Nobody shall be punished multiple times for the same crime on the basis of general criminal law.
— Art. 103 (3) GG

However, each trial party can appeal against a verdict in the first instance. The prosecution or the defendants can appeal against a judgement if they disagree with it. In this case, the trial starts again in the second instance, the court of appeal (Berufungsgericht), which reconsiders the facts and reasons and delivers a final judgement.

If one of the parties disagrees with the second instance's judgement, they can appeal it only for formal judicial reasons. The case will be checked in the third instance (Revisionsgericht) to see whether all laws were correctly applied.
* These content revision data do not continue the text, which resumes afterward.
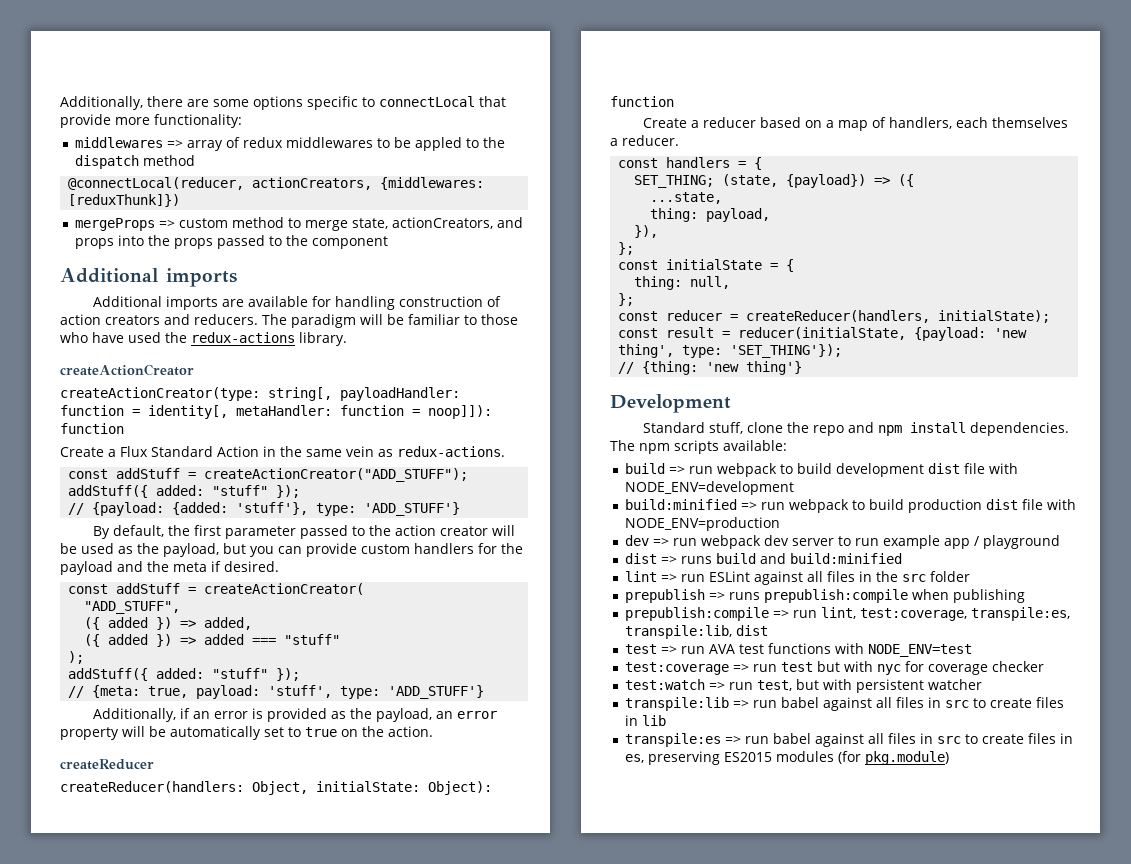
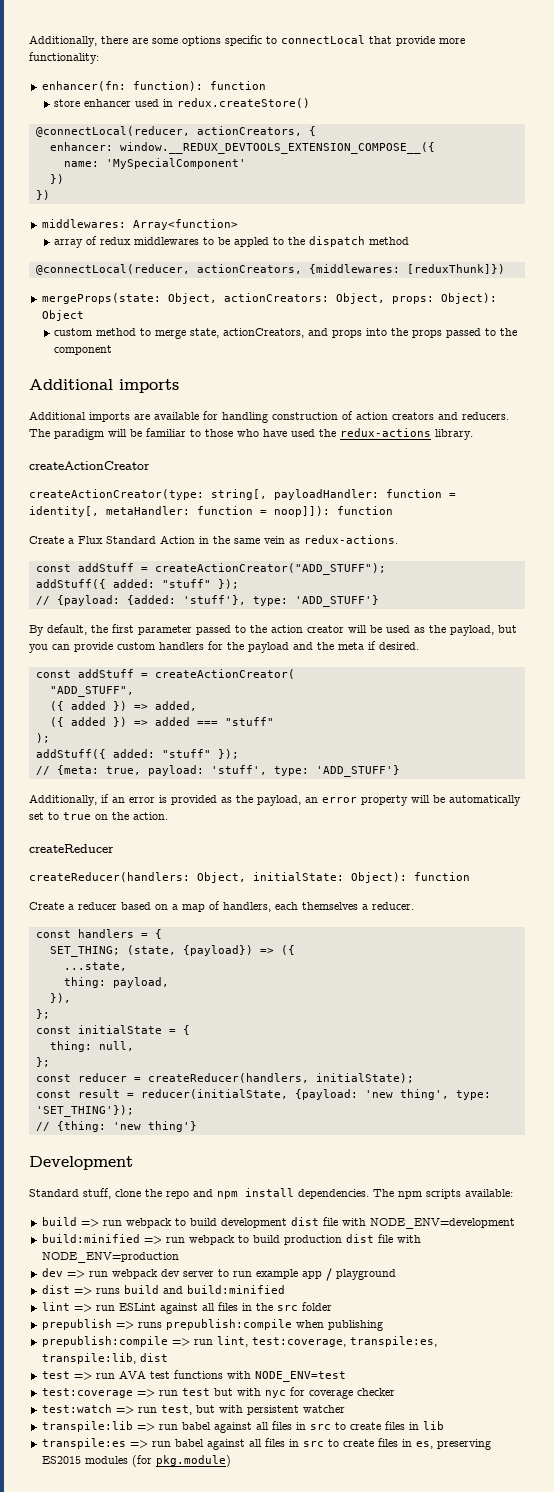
[75,137,184,148] middlewares => -> [41,81,266,91] [54,98,311,108] [35,126,316,137] [49,142,435,154] [63,158,246,169] [49,174,64,184] [35,190,50,200] [41,219,238,230] enhancer(fn: function): function // store enhancer used in redux.createStore() // @connectLocal(reducer, actionCreators, { // enhancer: window.__REDUX_DEVTOOLS_EXTENSION_COMPOSE__({ // name: 'MySpecialComponent' // }) // }) // middlewares: Array<function> //
[75,218,176,231] mergeProps => -> [41,293,497,304] [41,310,84,321] mergeProps(state: Object, actionCreators: Object, props: Object): Object //

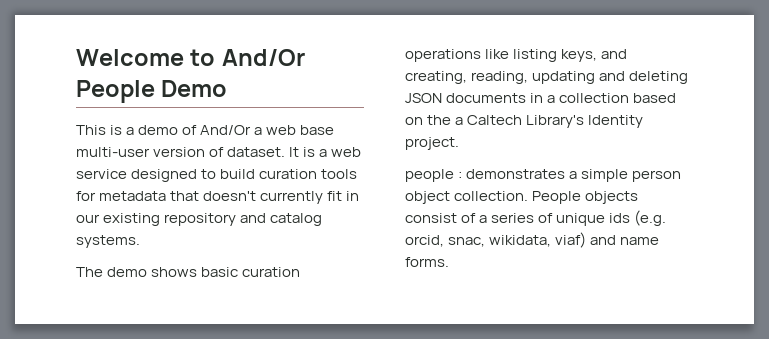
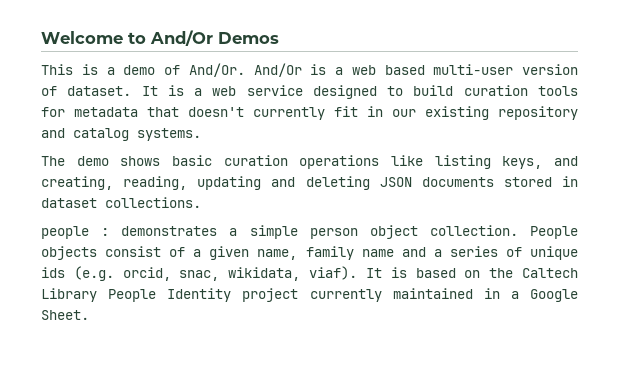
[76,80,228,103] People Demo -> [218,32,279,44] Demos
[200,125,335,135] And/Or a web base -> [188,63,425,77] And/Or. And/Or is a web based
[530,93,677,103] [405,115,644,128] [405,137,459,150] in a collection based on the a Caltech Library's Identity project. -> [503,176,578,187] [41,197,201,208] stored in dataset collections.
(488, 219) none -> [209,246,442,260] given name, family name and a
[555,232,660,248] [405,257,449,267] viaf) and name forms. -> [309,266,578,280] [41,288,578,302] [41,310,89,320] viaf). It is based on the Caltech Library People Identity project currently maintained in a Google Sheet.

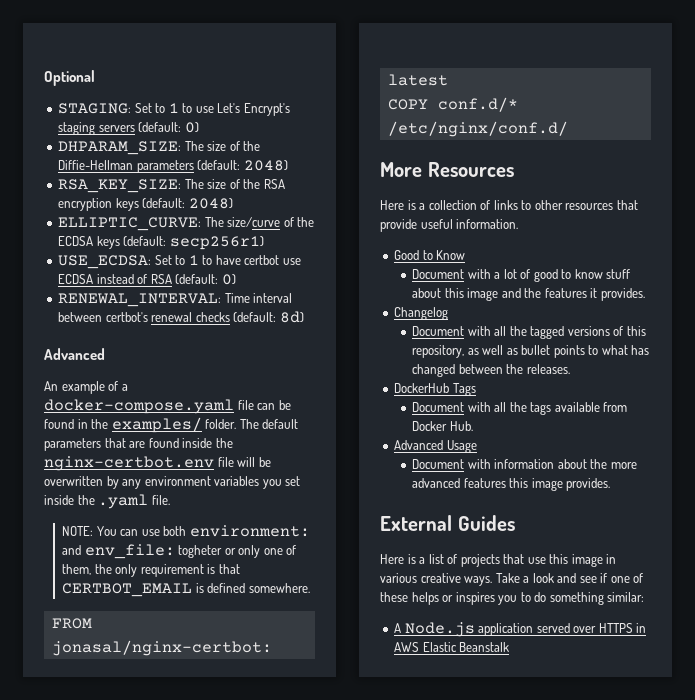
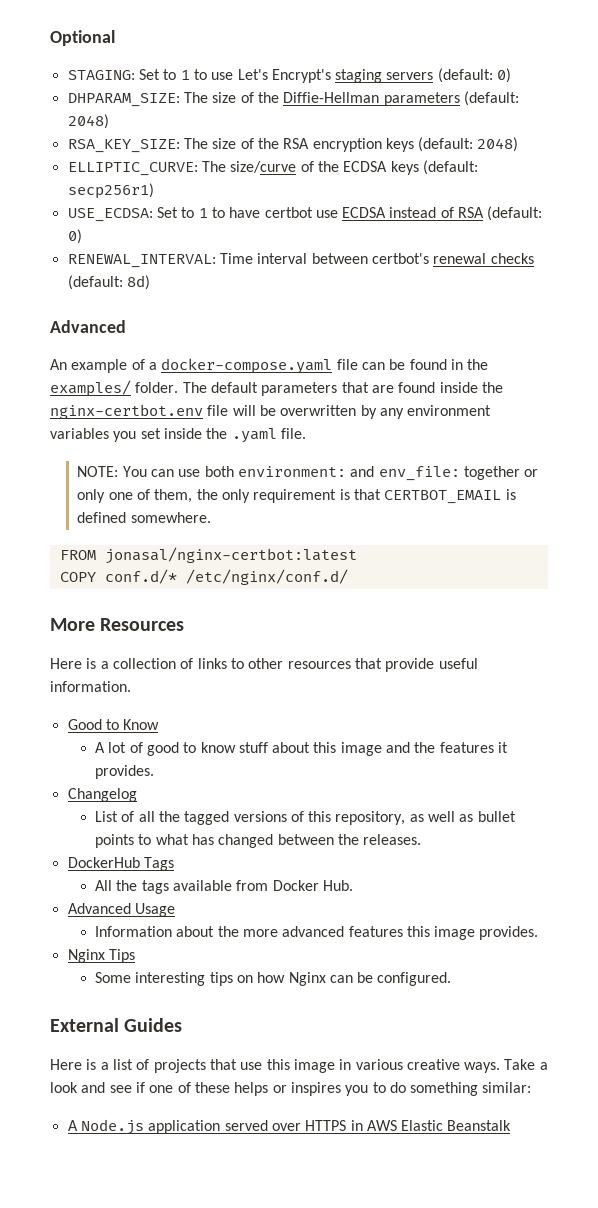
[178,545,223,558] togheter -> [463,466,520,480] together
[412,269,501,279] Document with a -> [94,742,105,753] A
[412,326,491,336] Document with -> [94,811,135,822] List of
[412,402,507,412] Document with all -> [94,880,112,891] All
[412,459,555,469] Document with information -> [94,926,172,937] Information
(611, 484) none -> [67,949,135,963] [94,972,452,986] // Nginx Tips // Some interesting tips on how Nginx can be configured.

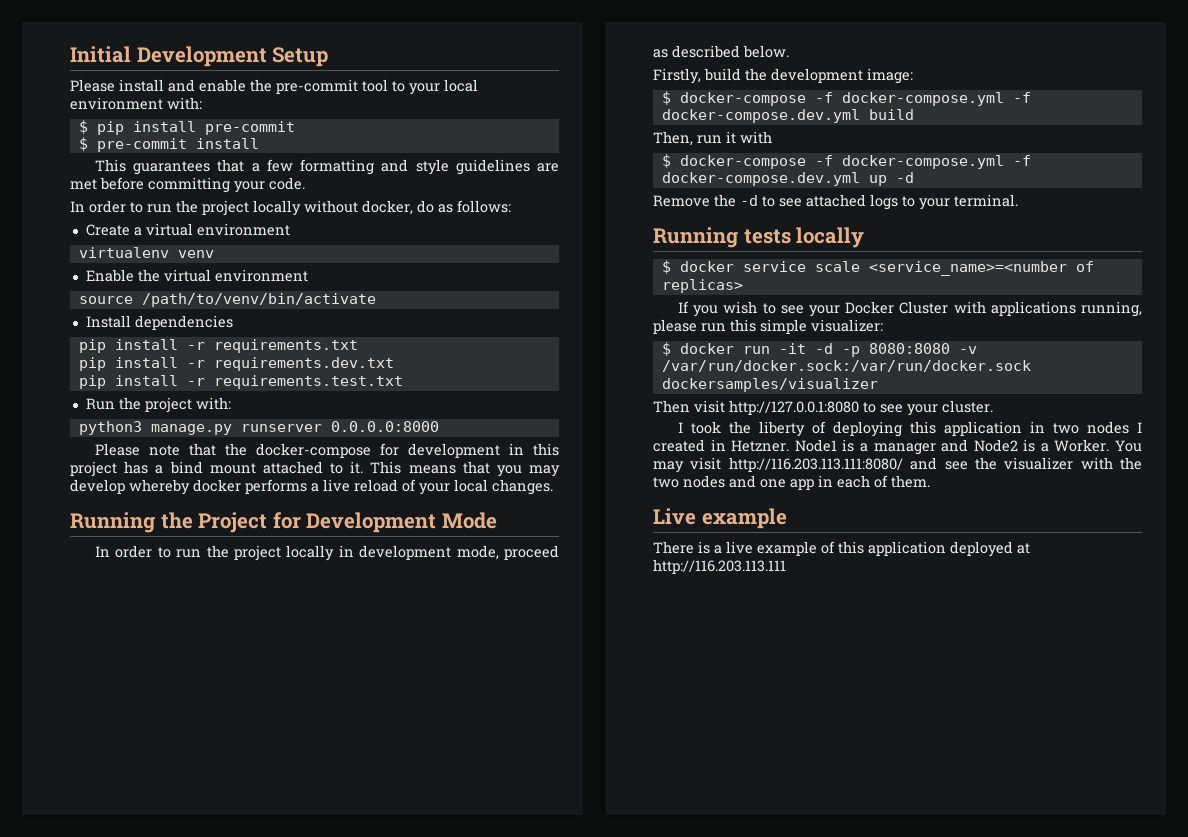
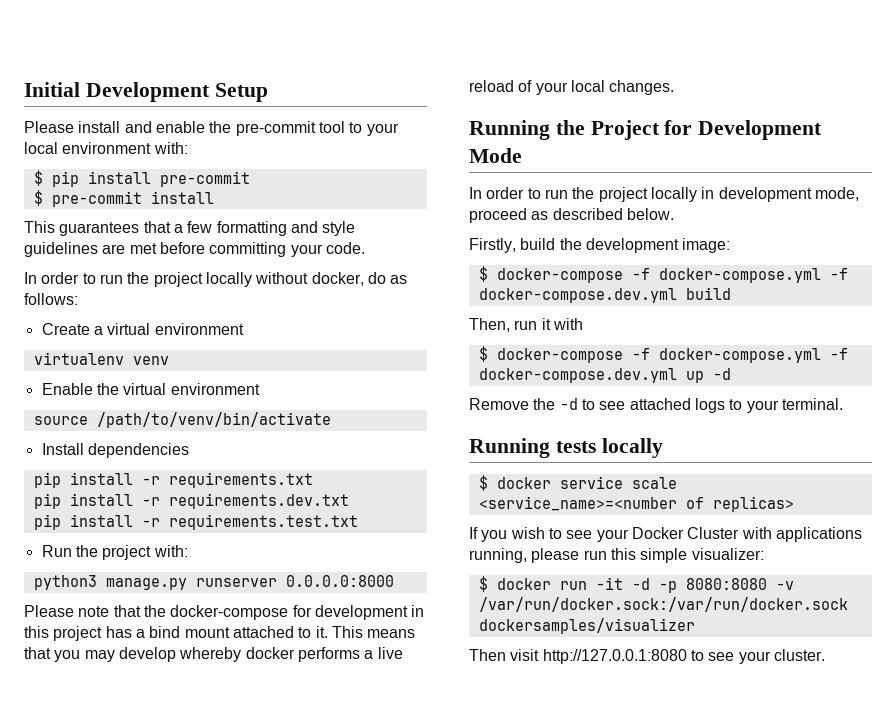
[677,421,1142,437] [653,439,1142,455] [653,457,1142,473] [653,475,930,490] [653,508,787,529] [653,541,1030,557] [653,559,786,574] // I took the liberty of deploying this application in two nodes I created in Hetzner. Node1 is a manager and Node2 is a Worker. You may visit http://116.203.113.111:8080/ and see the visualizer with the two nodes and one app in each of them. // Live example // There is a live example of this application deployed at http://116.203.113.111 -> (825, 655) none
The rule applies to the whole "historical event, which is usually considered a single historical course of actions the separation of which would seem unnatural". This is true even if new facts come to light that indicate other crimes.

The Penal Procedural Code (Strafprozessordnung) permits a retrial (Wiederaufnahmeverfahren), if it is in favour of the defendant or if the following events have happened:

A retrial not in favour of the defendant is permissible after a final judgement,

1. if a document that was considered authentic during the trial was actually not authentic or forged,
2. if a witness or authorised expert wilfully or negligently made a wrong deposition or wilfully gave a wrong simple testimony,
3. if a professional or lay judge, who made the decision, had committed a crime by violating his or her duties as a judge in the case
4. if an acquitted defendant makes a credible confession in court or out of court.
— § 362 StPO

In the case of an order of summary punishment, which can be issued by the court without a trial for lesser misdemeanours, there is a further exception:

A retrial not in favour of the defendant is also permissible if the defendant has been convicted in a final order of summary punishment and new facts or evidence have been brought forward, which establish grounds for a conviction of a felony by themselves or in combination with earlier evidence.
— § 373a StPO

In Germany, a felony is defined by § 12 (1) StGB as a crime that has a minimum of one year of imprisonment.

=== India ===

A partial protection against double jeopardy is a Fundamental Right guaranteed under Article 20 (2) of the Constitution of India, which states "No person shall be prosecuted and punished for the same offence more than once". This provision enshrines the concept of autrefois convict, that no one convicted of an offence can be tried or punished a second time. However, it does not extend to autrefois acquit, and so if a person is acquitted of a crime, he can be retried. In India, protection against autrefois acquit is a statutory right, not a fundamental one. Such protection is provided by provisions of the Code of Criminal Procedure, 1973 (the code has been replaced by the Bharatiya Nagarik Suraksha Sanhita, 2023) rather than by the Constitution. The Supreme Court of India has held that the protection under Article 20(2) exclusively applies to judicial punishments, as inquiry by administrative authorities do not amount to trial.

=== Japan ===
The Constitution of Japan, which came into effect on 3 May 1947, states in Article 39 that

No person shall be held criminally liable for an act which was lawful at the time it was committed, or of which he has been acquitted, nor shall he be placed in double jeopardy.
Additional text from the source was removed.